**RECORDS TO USE:**
= = = = =
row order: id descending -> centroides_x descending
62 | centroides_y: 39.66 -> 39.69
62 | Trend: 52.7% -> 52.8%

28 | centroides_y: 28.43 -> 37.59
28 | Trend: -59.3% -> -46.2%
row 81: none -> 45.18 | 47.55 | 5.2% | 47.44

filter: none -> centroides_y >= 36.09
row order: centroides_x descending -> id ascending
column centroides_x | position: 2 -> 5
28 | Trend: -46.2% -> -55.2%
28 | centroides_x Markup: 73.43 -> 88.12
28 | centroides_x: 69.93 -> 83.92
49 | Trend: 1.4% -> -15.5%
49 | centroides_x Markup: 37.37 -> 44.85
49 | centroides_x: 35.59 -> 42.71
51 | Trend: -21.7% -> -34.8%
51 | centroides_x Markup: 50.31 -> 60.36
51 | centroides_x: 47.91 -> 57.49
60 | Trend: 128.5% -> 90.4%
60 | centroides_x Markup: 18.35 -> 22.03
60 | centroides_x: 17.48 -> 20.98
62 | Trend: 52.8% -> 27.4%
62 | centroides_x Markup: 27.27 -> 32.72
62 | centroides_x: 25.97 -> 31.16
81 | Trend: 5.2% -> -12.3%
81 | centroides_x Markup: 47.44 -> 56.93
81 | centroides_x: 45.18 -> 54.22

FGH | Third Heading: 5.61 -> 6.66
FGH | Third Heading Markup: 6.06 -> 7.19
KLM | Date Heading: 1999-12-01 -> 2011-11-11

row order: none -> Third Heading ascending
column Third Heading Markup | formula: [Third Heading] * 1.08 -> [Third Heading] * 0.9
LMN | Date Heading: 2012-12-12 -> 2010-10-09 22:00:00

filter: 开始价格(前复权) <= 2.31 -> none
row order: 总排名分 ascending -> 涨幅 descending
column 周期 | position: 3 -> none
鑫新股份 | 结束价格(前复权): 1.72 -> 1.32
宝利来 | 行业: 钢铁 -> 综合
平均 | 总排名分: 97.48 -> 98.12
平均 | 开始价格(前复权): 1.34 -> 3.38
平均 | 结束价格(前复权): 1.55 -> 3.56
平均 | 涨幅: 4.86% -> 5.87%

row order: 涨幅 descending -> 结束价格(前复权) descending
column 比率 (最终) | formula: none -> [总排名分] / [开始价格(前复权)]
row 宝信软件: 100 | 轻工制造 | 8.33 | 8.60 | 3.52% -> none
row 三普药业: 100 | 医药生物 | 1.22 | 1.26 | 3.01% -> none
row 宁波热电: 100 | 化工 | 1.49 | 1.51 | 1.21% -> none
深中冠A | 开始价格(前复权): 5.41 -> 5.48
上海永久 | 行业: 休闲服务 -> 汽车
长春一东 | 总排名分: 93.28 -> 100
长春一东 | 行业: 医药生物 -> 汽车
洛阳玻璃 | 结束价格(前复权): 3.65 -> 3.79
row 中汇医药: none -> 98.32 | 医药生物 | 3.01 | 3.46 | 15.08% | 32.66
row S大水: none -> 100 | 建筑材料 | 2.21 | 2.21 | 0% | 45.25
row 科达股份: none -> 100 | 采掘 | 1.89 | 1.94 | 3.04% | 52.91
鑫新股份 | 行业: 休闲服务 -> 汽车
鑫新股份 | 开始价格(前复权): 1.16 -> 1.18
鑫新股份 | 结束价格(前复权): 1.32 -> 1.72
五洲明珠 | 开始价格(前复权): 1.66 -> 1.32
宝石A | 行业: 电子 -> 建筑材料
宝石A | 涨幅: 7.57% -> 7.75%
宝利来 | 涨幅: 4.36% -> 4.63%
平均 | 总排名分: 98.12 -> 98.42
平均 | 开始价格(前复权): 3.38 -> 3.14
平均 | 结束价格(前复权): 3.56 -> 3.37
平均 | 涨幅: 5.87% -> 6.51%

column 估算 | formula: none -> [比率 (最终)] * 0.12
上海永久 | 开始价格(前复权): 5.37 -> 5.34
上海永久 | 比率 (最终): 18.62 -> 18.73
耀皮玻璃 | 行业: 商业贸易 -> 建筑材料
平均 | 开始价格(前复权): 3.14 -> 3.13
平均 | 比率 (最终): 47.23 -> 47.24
= = = = =
Print again the lines of the entries above that fall between the line holding "49 | centroides_x: 35.59 -> 42.71" and the line holding "column Third Heading", inclusive, exactly as they stand.

49 | centroides_x: 35.59 -> 42.71
51 | Trend: -21.7% -> -34.8%
51 | centroides_x Markup: 50.31 -> 60.36
51 | centroides_x: 47.91 -> 57.49
60 | Trend: 128.5% -> 90.4%
60 | centroides_x Markup: 18.35 -> 22.03
60 | centroides_x: 17.48 -> 20.98
62 | Trend: 52.8% -> 27.4%
62 | centroides_x Markup: 27.27 -> 32.72
62 | centroides_x: 25.97 -> 31.16
81 | Trend: 5.2% -> -12.3%
81 | centroides_x Markup: 47.44 -> 56.93
81 | centroides_x: 45.18 -> 54.22

FGH | Third Heading: 5.61 -> 6.66
FGH | Third Heading Markup: 6.06 -> 7.19
KLM | Date Heading: 1999-12-01 -> 2011-11-11

row order: none -> Third Heading ascending
column Third Heading Markup | formula: [Third Heading] * 1.08 -> [Third Heading] * 0.9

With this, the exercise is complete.